Les troupiers auront vite fait de revenir à Montréal car les années suivantes, les troupes  doivent faire des raids vengeurs sur la Nouvelle-Angleterre et  repousser ses incursions comme à La Prairie-de-la-Madeleine où elles livrent une bataille décisive contre les troupes du major hollandais Schuyler de Fort Orange (Albany) en 1691.
Reste à faire la paix avec les Iroquois dont les attaques ont entravé les semailles de 1691 et 1692, et à reprendre les autres forts des Pays-d'en-Haut abandonnés par De Nonville.

Frontenac avait toujours défendu l'importance d'une place forte pour donner accès au lac Ontario. À l'encontre des ordres de Versailles, il envoie donc quelque sept cents hommes reconstruire le Fort Cataracoui, heureusement à peine endommagé par la démolition de 1689. Ils ont remonté le Saint-Laurent dès le printemps de 1695 sur les bateaux plats construits durant l'hiver de 1693.
Fort Cataracoui, (AGRANDIR) plus tard nommé Fort Frontenac, puis Kingston.
C'est la première incursion de Samuel Papineau dit Montigny dans ces contrées, que lui et ses descendants verront souvent et plus tard peupleront en grand nombre.
L'expédition est sous la direction du marquis de Crisafy et comprend la compagnie du capitaine de La Grois, dont fait partie Samuel, ainsi que des militaires de premier plan comme De Noyan, La Vallières, Maricourt et Linvillier. Dès août 1695 ils sont de retour à Montréal après avoir laissé une garnison de 48 hommes (dont, possiblement, Samuel) et sans avoir rencontré un seul ennemi.

Le comte de Frontenac, en dépit de son âge avancé, dirige personnellement en 1696 une expédition forte de 2300 hommes tirés des 28 compagnies de la marine, des milices canadiennes et des alliés indiens. Il reprend en entier les anciens forts et réussit à rapatrier un grand nombre des otages français et amérindiens.

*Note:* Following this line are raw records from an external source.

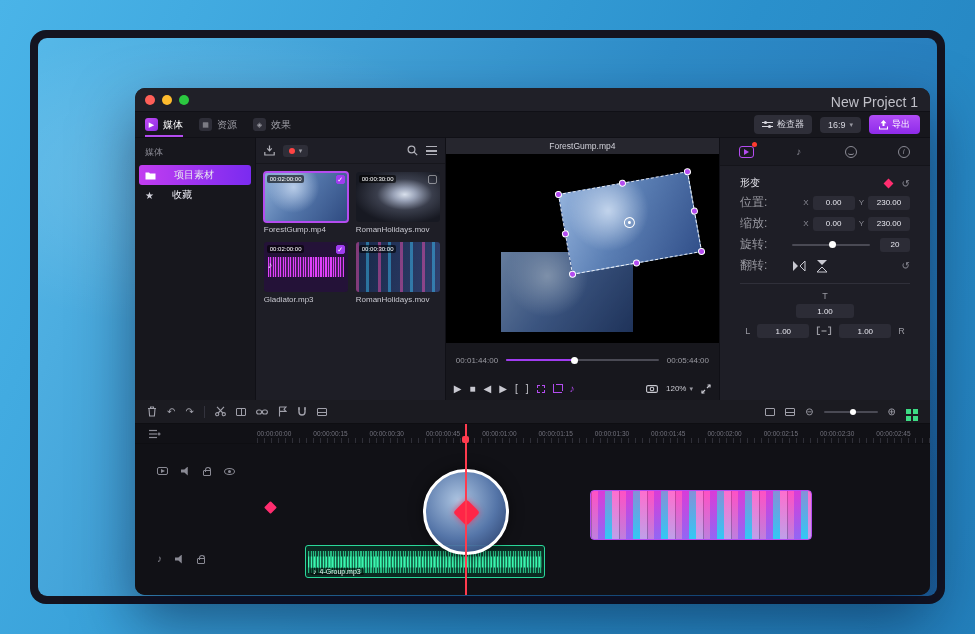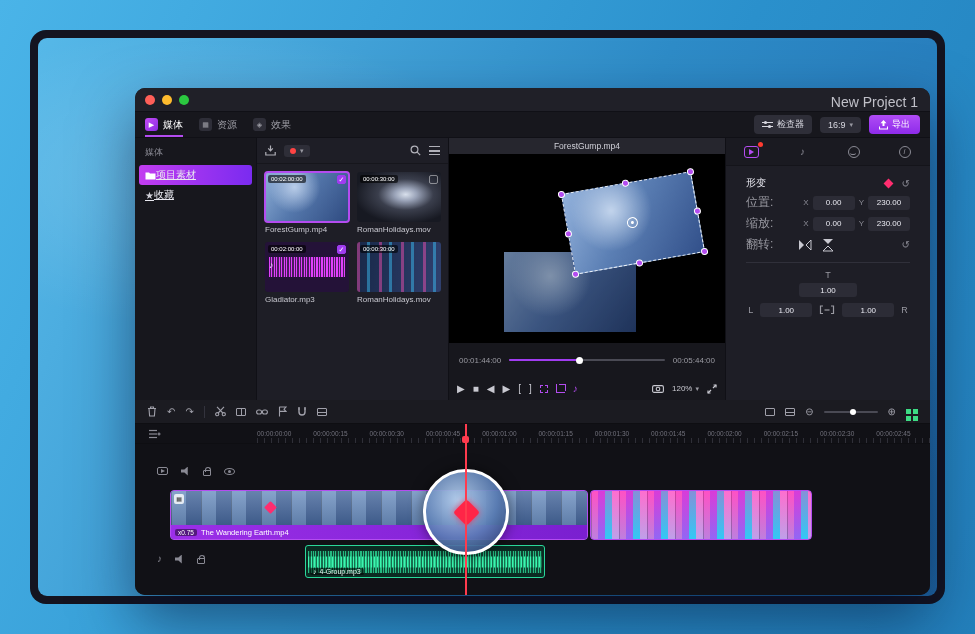--- a/index.html
+++ b/index.html
@@ -52,7 +52,7 @@
   
   .sidebar { width:122px; background:#17171d; border-right:1px solid #101016; padding:6px 0; }
   .side-head { font-size:9px; color:#8a8a94; padding:2px 10px 6px; }
-  .side-item { display:flex; align-items:center; gap:0; height:20px; padding:0 10px; color:#e8e8f0;text-decoration:underline; }
+  .side-item { display:flex; align-items:center; gap:18px; height:20px; padding:0 10px; color:#e8e8f0; }
   .side-item.active { background:linear-gradient(90deg,#c23df0,#7a2bf0); border-radius:3px; margin:0 4px; padding:0 6px; }
   .side-star { color:#d0d0d8; font-size:10px; }
 

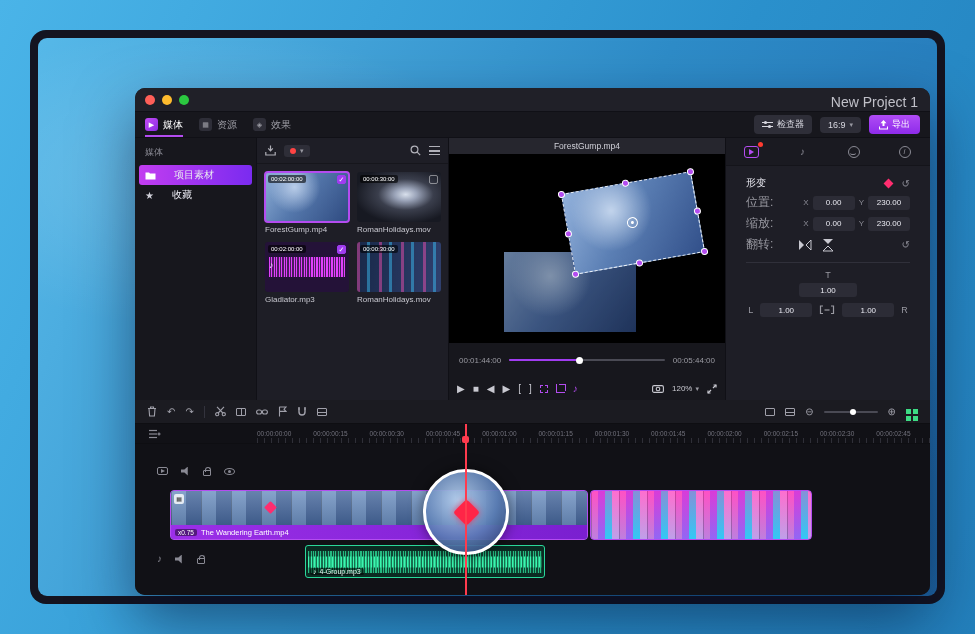--- a/index.html
+++ b/index.html
@@ -446,6 +446,14 @@
           <span class="field">230.00</span>
         </div>
 
+        <div class="irow">
+          <span class="ilabel">旋转:</span>
+          <span class="spacer"></span>
+          <span class="sl">
+              <span class="dot" style="left:52%;"></span>
+            </span>
+          <span class="field vbox">20</span>
+        </div>
 
 
         <div class="irow">

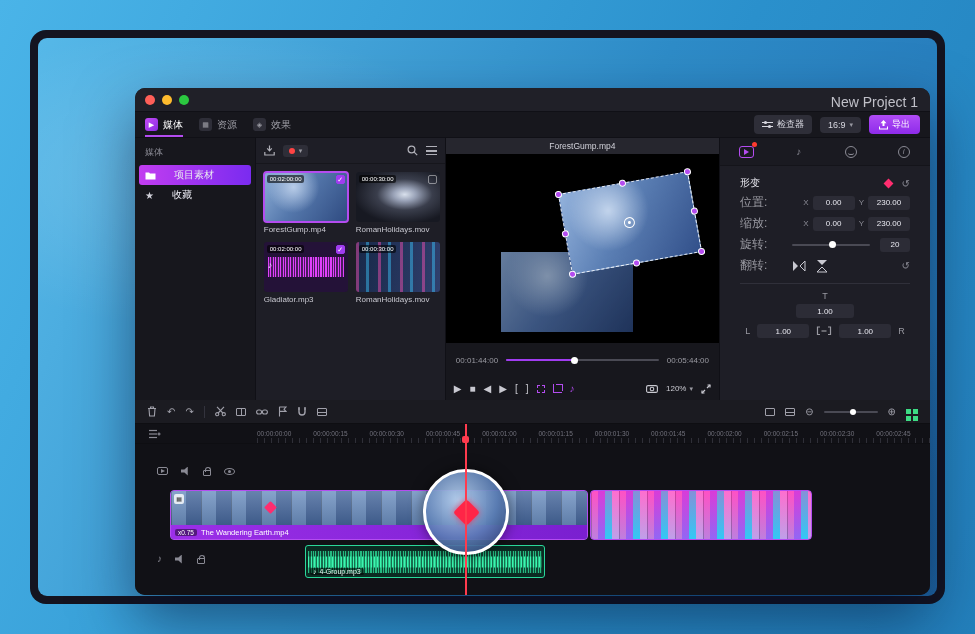--- a/index.html
+++ b/index.html
@@ -562,14 +562,6 @@
         <span class="i-eye"></span>
       </div>
 
-      <div class="clipv">
-        <div class="thumbs"></div>
-        <span class="clipbadge">▦</span>
-        <div class="label">
-          <span class="speed">x0.75</span>
-          <span class="clipname">The Wandering Earth.mp4</span>
-        </div>
-      </div>
 
       <div class="clipc"></div>
 

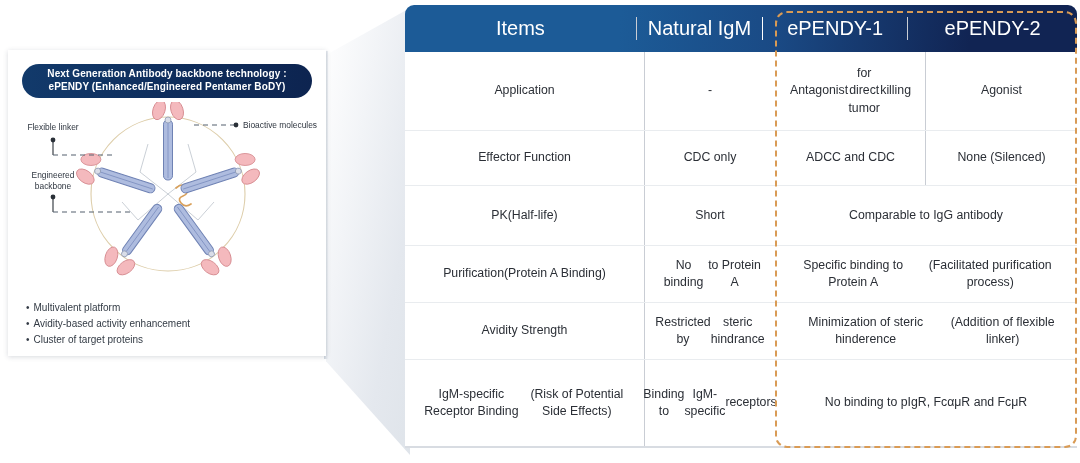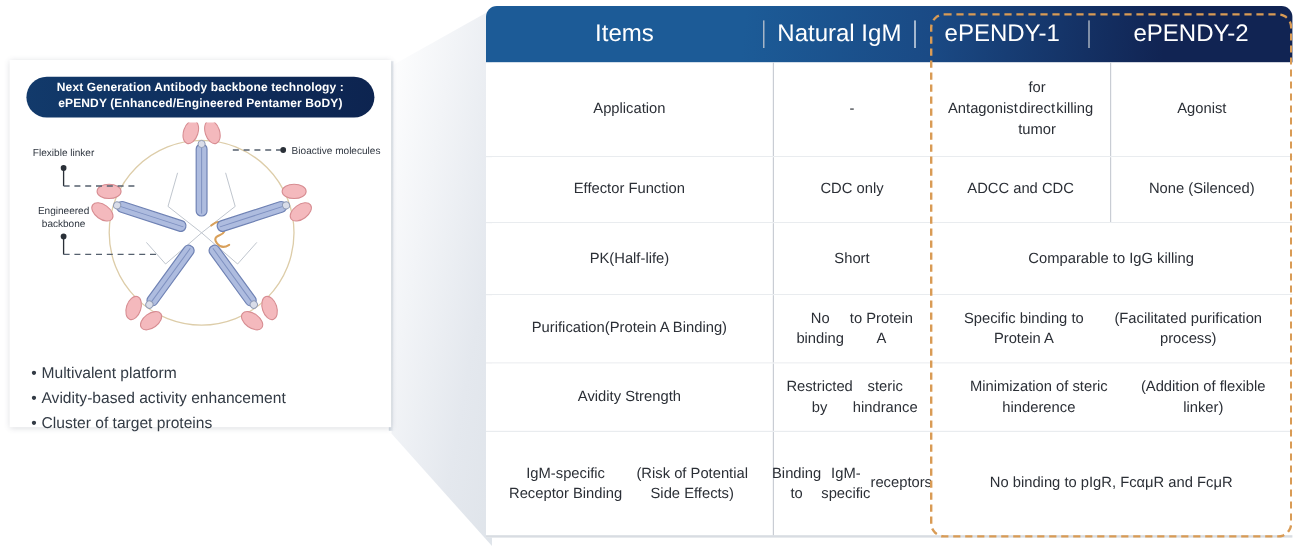--- a/index.html
+++ b/index.html
@@ -217,7 +217,7 @@
           <div>(Half-life)</div>
         </div>
       <div class="cell c1">Short</div>
-      <div class="cell c23">Comparable to IgG killing</div>
+      <div class="cell c23">Comparable to IgG antibody</div>
     </div>
 
     <div class="row r-pur">

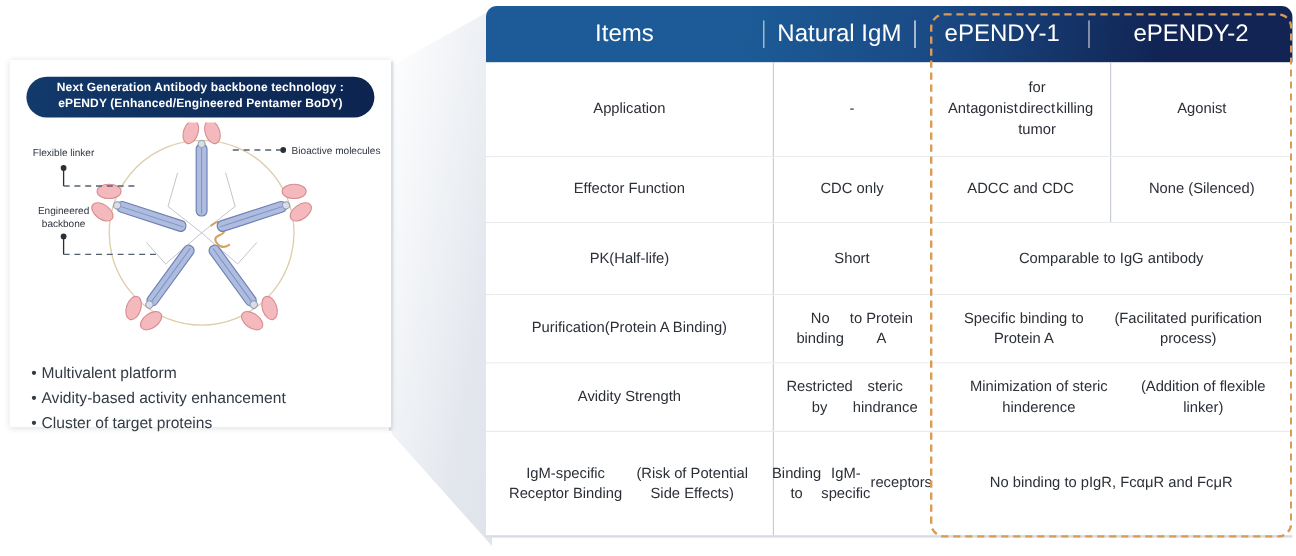--- a/index.html
+++ b/index.html
@@ -42,7 +42,7 @@
   #diagram { position:absolute; left:0; top:52px; width:318px; height:196px; }
 
   #bullets { position:absolute; left:18px; top:250px; }
-  .bullet { font-size:13px; color:#333b45; line-height:1.62; white-space:nowrap; }
+  .bullet { font-size:10px; color:#333b45; line-height:1.62; white-space:nowrap; }
   .bullet::before { content:"\2022"; margin-right:4px; color:#333b45; }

Samuel Papineau ne peut se douter que parmi ces otages se trouvent sa future épouse Catherine Quevillon, enlevée en 1692 avec sa mère Jeanne Hunault, ainsi que Pierre Laurin dit Lachapelle, qui deviendra capitaine de milice de la Compagnie-du-boût-d'en-haut,du Saut-au-Récollet et sera son témoin à son mariage en 1704.

La paix de Ryswick mettant fin à la guerre de 1692 à 1697 de la France contre la Ligue d'Augsbourg sera connue avec retard en Nouvelle-France.

Signature du traité de Ryswick.
(gravure d'époque) AGRANDIR

La colonie comme la mère-patrie connaîtront un bref interlude de paix jusqu'à la guerre pour la succession au trône d'Espagne, qui de 1702 à 1713 unira contre Louis XIV des alliés contre nature comme l'Angleterre, la Hollande et l'Espagne.
Mais pour un moment, Boston, Manhatte (New-York), Orange (Albany) et Corlar (Schenectady), bases des Anglais et des Hollandais, ne pourraient plus attaquer ouvertement ni Québec ni Montréal, ce qu'ils ne se privent pas de faire par Iroquois interposés dans les avant-postes des Grands Lacs.
Le prestige de Frontenac, qui s'éteint à Québec en 1698, et de son successeur, le chevalier de Callières, amène finalement les Cinq-Nations à demander la paix.


Après de longues négociations, est signée en 1701 la grande paix de Montréal ou paix de Callières en présence de tous les notables, des officiers et des soldats en grande tenue et des chefs de 37 tribus venus d'aussi loin que l'Illinois et le Mississipi.

Le 300e anniversaire en a été célébré à Montréal en 2001.